I've never added datetime's before, but this just worked on SQL Server 2008.

Why can't SQL Server just support a flexible notation built around yyyy, mm, mmm, dd and so on?

The actual database is Aster Data, which is based on Postgres (as are most recent database engines). In this database, you would use to_timestamp(). See the documentation here http://www.postgresql.org/docs/8.2/static/functions-formatting.html. The call would be something like:

to_timestamp(val, 'MM/DD/YYYY HH:MI:SS tz') -- not sure if this gets the +12

There are no ANSI functions for date conversion, so each database does its own. Even string functions vary among databases (substr? substring? charindex? instr? location?), so there is no ANSI way to do this.

1
Robert On

You are using the wrong syntax, try:

CONVERT(varchar(X), datetimeValue, 131) 

Where X is the total number of characters desired.

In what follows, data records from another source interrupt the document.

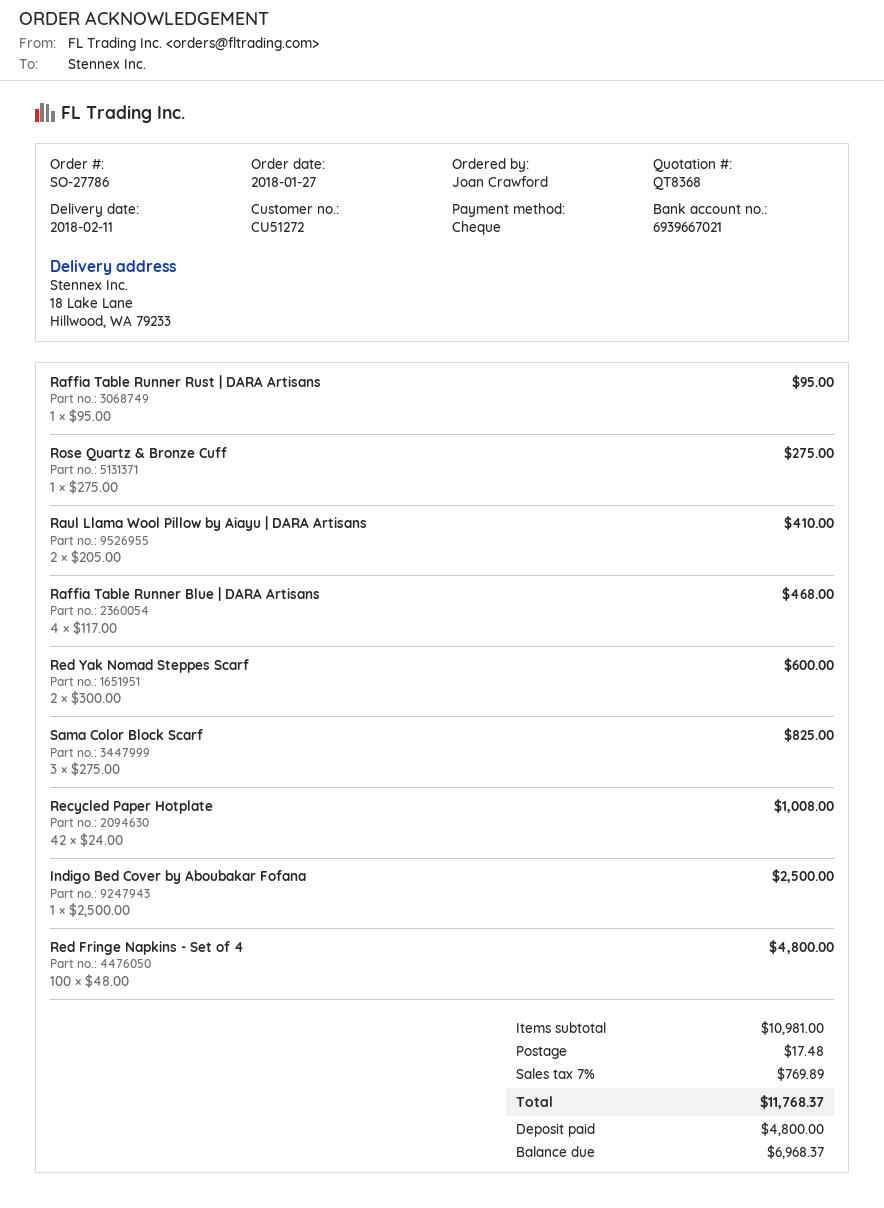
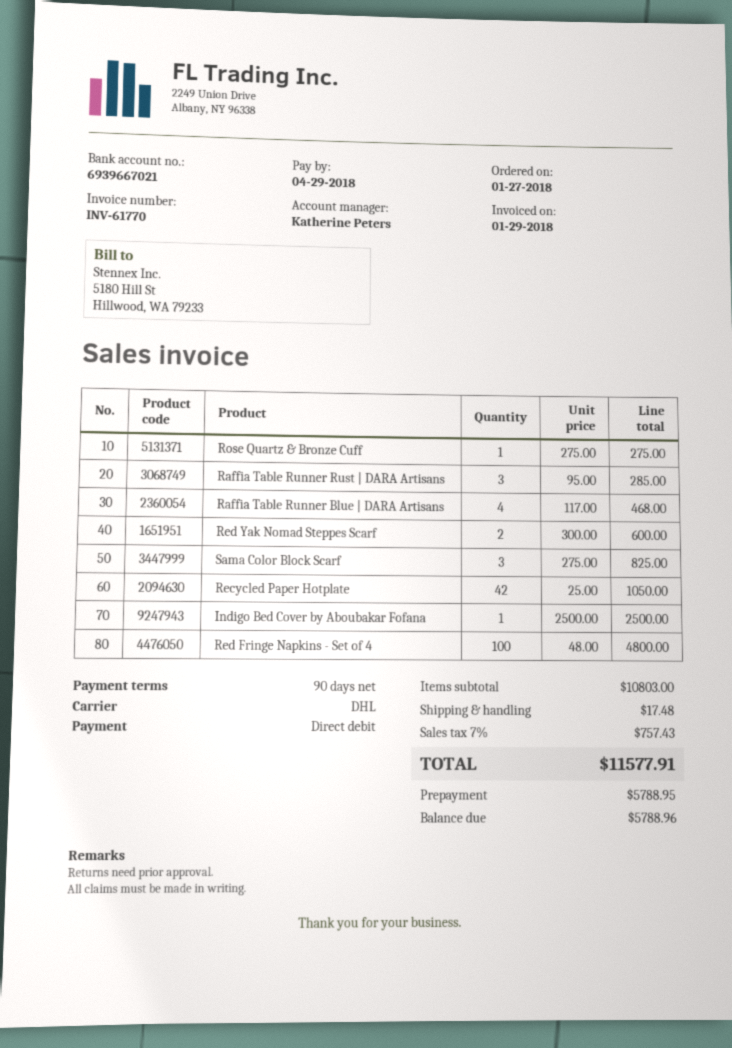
payment method: cheque -> direct debit
Raffia Table Runner Rust | DARA Artisans: 1 x 95.00 = 95.00 -> 3 x 95.00 = 285.00
Raul Llama Wool Pillow by Aiayu | DARA Artisans: 2 x 205.00 = 410.00 -> none
Recycled Paper Hotplate: 42 x 24.00 = 1008.00 -> 42 x 25.00 = 1050.00
subtotal: 10981.00 -> 10803.00
tax: 7% = 769.89 -> 7% = 757.43
total: 11768.37 -> 11577.91
deposit: 4800.00 -> 5788.95
balance: 6968.37 -> 5788.96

You will then be able to search for a match with datetimeValue and event_timestamp, assuming each value share the same structure. This will allow you to match string against string.

3
AudioBubble On

If I'm not mistaken the standard (ANSI SQL) CAST operator always expect time/date/timstamp literals in ISO format ('YYYY-MM-DD')

But according to the manual for Teradata V12 (can't test it), the format of the CAST operator is

CAST(character_expression AS TIMESTAMP timestamp_data_attribute)

with date_data_attribute being a character value plus an optional FORMAT specifier.

So in your case this would probably be:

cast(event_timestamp AS TIMESTAMP FORMAT 'MM/DD/YYYY HH:MI:SS Z');

I'm not entirely sure about the format definition though. You'll probably need to adjust that

Btw: CONVERT isn't a standard SQL function. It's SQL Server specific.